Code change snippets
====

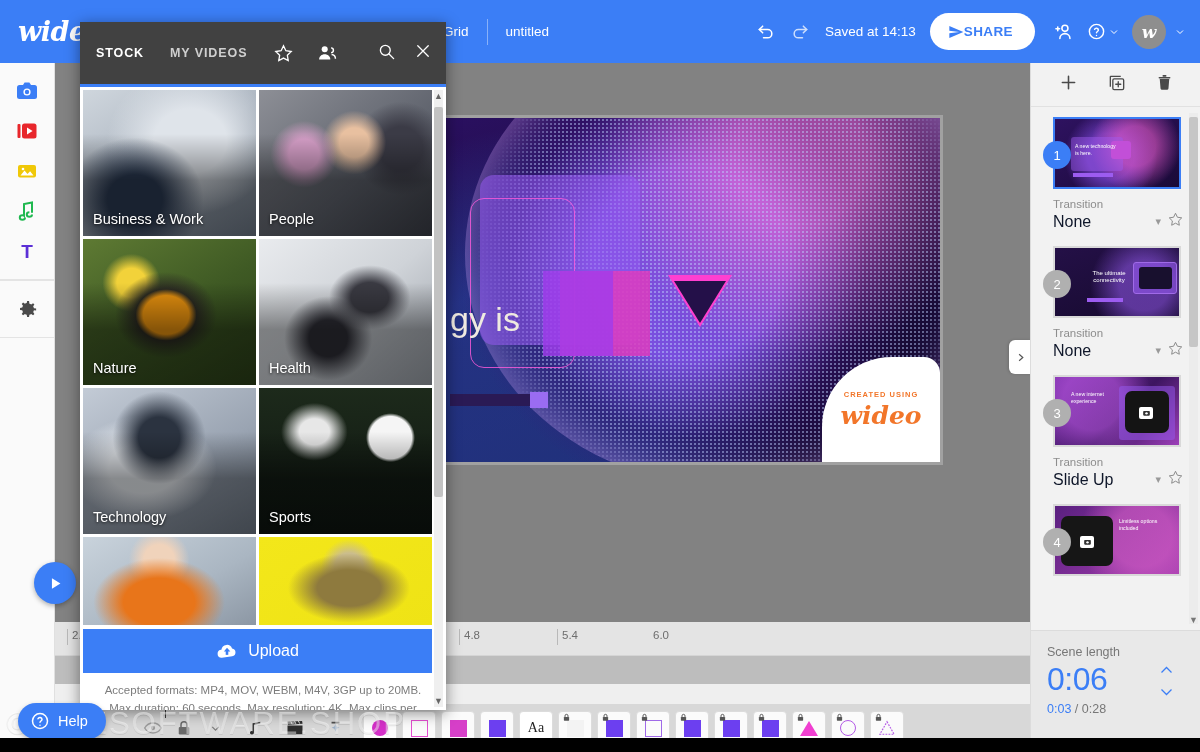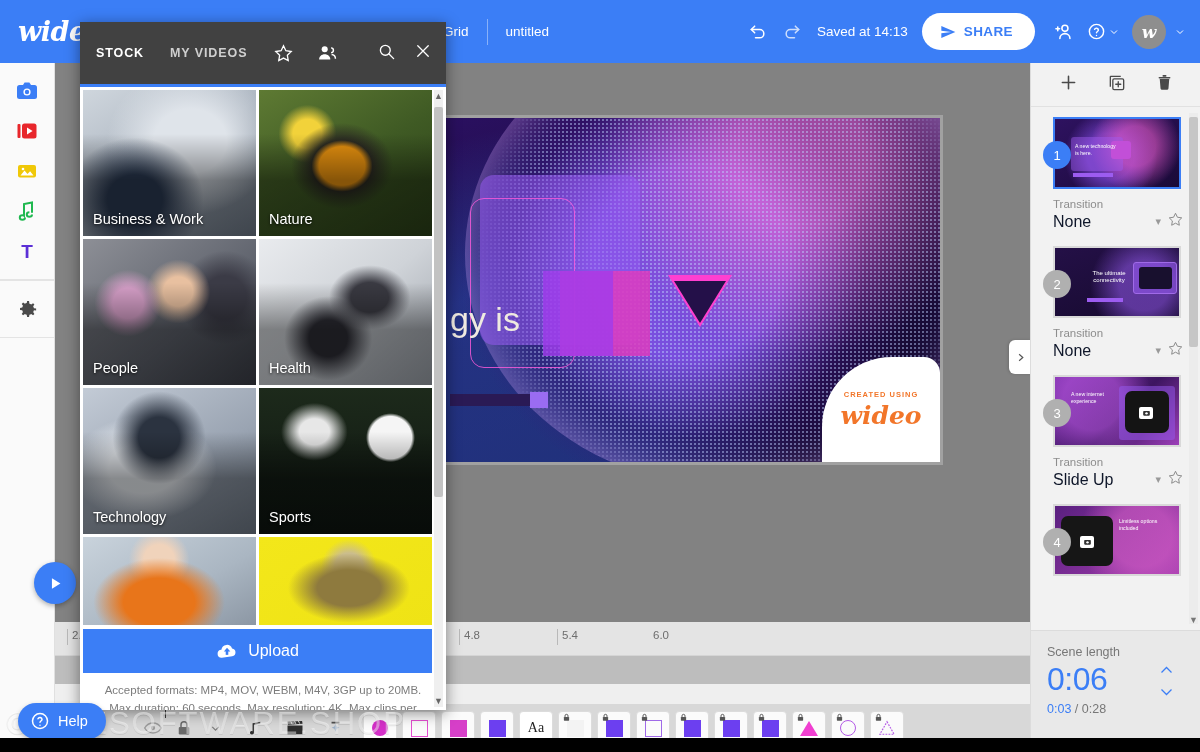--- a/index.html
+++ b/index.html
@@ -29,7 +29,7 @@
   .saved{color:#fff;font-size:13.5px;margin:0 14px 0 8px;white-space:nowrap;}
   .share-btn{
     background:#fff;color:#3b7ef6;border-radius:22px;height:37px;
-    display:flex;align-items:center;gap:8px;padding:0 22px 0 18px;
+    display:flex;align-items:center;padding:0 22px 0 18px;
     font-size:13.5px;font-weight:600;letter-spacing:.4px;cursor:pointer;
   }
   .addppl{margin-left:12px;}

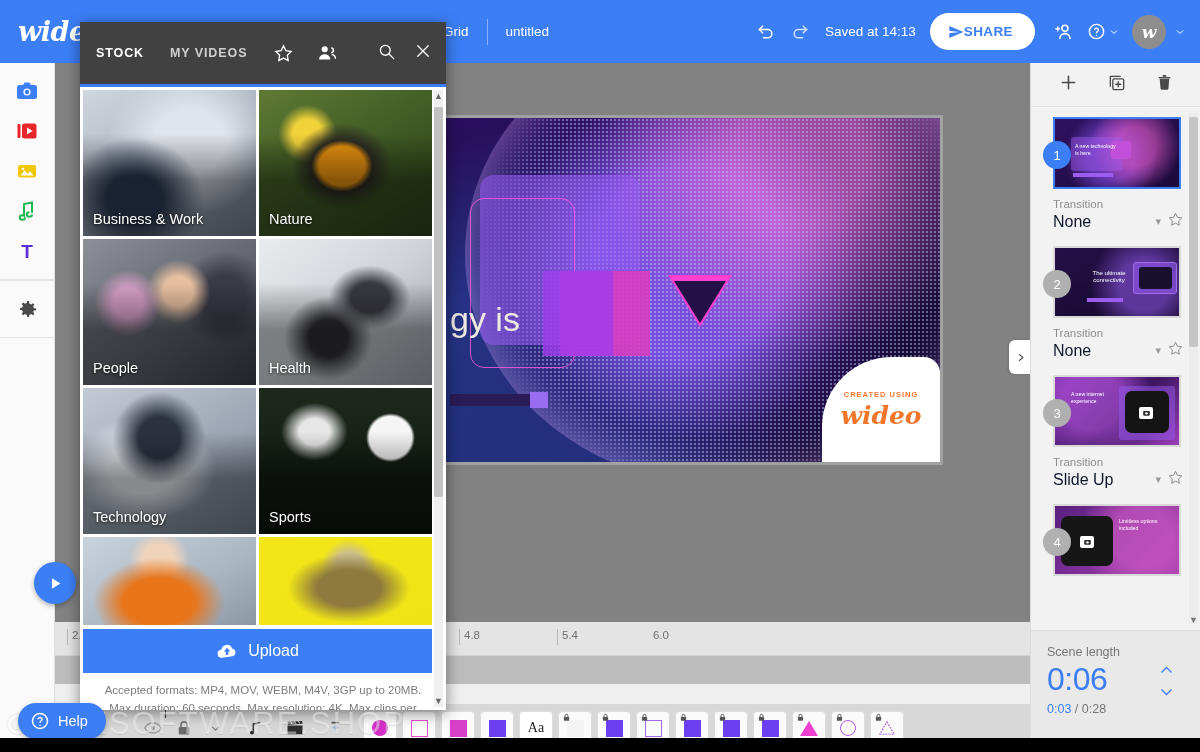--- a/index.html
+++ b/index.html
@@ -759,13 +759,13 @@
           <div class="shade"></div>
           <div class="lbl">Business &amp; Work</div>
         </div>
+        <div class="cell ph-people">
+          <div class="shade"></div>
+          <div class="lbl">People</div>
+        </div>
         <div class="cell ph-nature">
           <div class="shade"></div>
           <div class="lbl">Nature</div>
-        </div>
-        <div class="cell ph-people">
-          <div class="shade"></div>
-          <div class="lbl">People</div>
         </div>
         <div class="cell ph-health">
           <div class="shade"></div>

====

#### AIM OF THE TASK:
Working from the entries above, find every line in which the word "margin" occurs and copy it.

#### RESPONSE BOX:
   .saved{color:#fff;font-size:13.5px;margin:0 14px 0 8px;white-space:nowrap;}
   .addppl{margin-left:12px;}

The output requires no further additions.